Other projects from the team include:

• PROS (Purdue Robotic Operating System) — Assembly level optimized non-interpreted OS for the VEX Cortex microcontroller. Free, powerful, and quickly gaining market share over expensive “educational” software
• Powered Programming Adapter* — allows controller to flash robot code while remaining on wall power
• Radius Array* — array of IR line sensors that greatly increase line tracking ability, uses one of my custom cases
• Others including intelligent mapping, 3D target recognition (aka “Hunting”), and other AI work

* Denotes custom PCB circuitry

SYRaP Lift

SYRaP [pron. Syrup] Lift — SYnced Rack and Pinion Lift. A mechanism of my design capable of lifting a point vertically from very bottom of mechanism to very top (very little offset from ends). Typically capable of Δs close to 200% of the collapsed height.

Operation: A single pinion is bookended by matching racks. As the pinion is turned, the racks are driven equal amounts in opposite directions.

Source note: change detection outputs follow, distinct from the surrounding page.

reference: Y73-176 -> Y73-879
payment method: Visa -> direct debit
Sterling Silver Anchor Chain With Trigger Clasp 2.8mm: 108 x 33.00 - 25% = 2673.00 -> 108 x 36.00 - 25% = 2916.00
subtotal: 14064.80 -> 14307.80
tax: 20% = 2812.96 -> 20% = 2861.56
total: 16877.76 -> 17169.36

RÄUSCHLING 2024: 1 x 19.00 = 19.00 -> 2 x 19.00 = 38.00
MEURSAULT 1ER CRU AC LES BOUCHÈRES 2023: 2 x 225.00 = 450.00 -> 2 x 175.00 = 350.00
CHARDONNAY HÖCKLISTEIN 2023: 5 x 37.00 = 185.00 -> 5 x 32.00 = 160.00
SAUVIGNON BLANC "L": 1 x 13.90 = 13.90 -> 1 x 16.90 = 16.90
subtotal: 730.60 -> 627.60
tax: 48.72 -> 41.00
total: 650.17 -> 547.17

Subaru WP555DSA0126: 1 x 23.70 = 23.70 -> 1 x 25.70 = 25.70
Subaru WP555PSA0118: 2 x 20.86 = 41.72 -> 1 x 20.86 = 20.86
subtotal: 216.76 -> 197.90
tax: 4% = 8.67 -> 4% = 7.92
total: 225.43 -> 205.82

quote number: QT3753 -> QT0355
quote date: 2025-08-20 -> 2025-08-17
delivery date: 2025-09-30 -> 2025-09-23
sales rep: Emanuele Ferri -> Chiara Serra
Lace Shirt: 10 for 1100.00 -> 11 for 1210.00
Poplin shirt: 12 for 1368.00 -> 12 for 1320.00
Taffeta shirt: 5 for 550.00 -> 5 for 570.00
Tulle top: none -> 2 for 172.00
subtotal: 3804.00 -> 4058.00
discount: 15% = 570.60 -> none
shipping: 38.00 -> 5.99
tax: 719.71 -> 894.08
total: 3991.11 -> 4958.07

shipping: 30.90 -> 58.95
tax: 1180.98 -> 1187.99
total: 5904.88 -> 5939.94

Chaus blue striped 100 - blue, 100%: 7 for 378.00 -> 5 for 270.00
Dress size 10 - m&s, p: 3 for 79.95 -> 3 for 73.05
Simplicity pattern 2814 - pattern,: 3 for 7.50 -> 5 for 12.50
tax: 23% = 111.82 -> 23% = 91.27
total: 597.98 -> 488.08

Since the system is mounted at the bottom of the lower rack, this moves the top of the upper rack up. The second half of the assembly is the “multiplier,” consisting of a sliding truck that slides on the back of the upper rack. The lift point is on this truck. As the racks separate a chain attached to both the top of the lower rack and truck is drawn up and over the top of rollers on the upper rack pulling the truck upward. This means the truck travels from mount height (i.e. the ground) when collapsed and the top of the top rack/truck rail when extended (see below).

 

Implementation: This design was used (as only a set of 2 in spite of my recommendations to do otherwise) in one of the many designs of Coby, the most troublesome robot we ever built (and henceforth speak of only in whispers). The main issue with this design was shown to be binding of the truck in it’s rails due to the moment induced by the method of mounting to the truck. This would be overcome in a real world version by using ball bearing slides (not trucks made of cheap delrin) better lubrication, and/or mounting to both sides of the truck. One advantage of is setup is that the weight is lifted straight up and force is applied directly above the lifting point (truck) although it does require a strong chain and either a spring or gravity return force.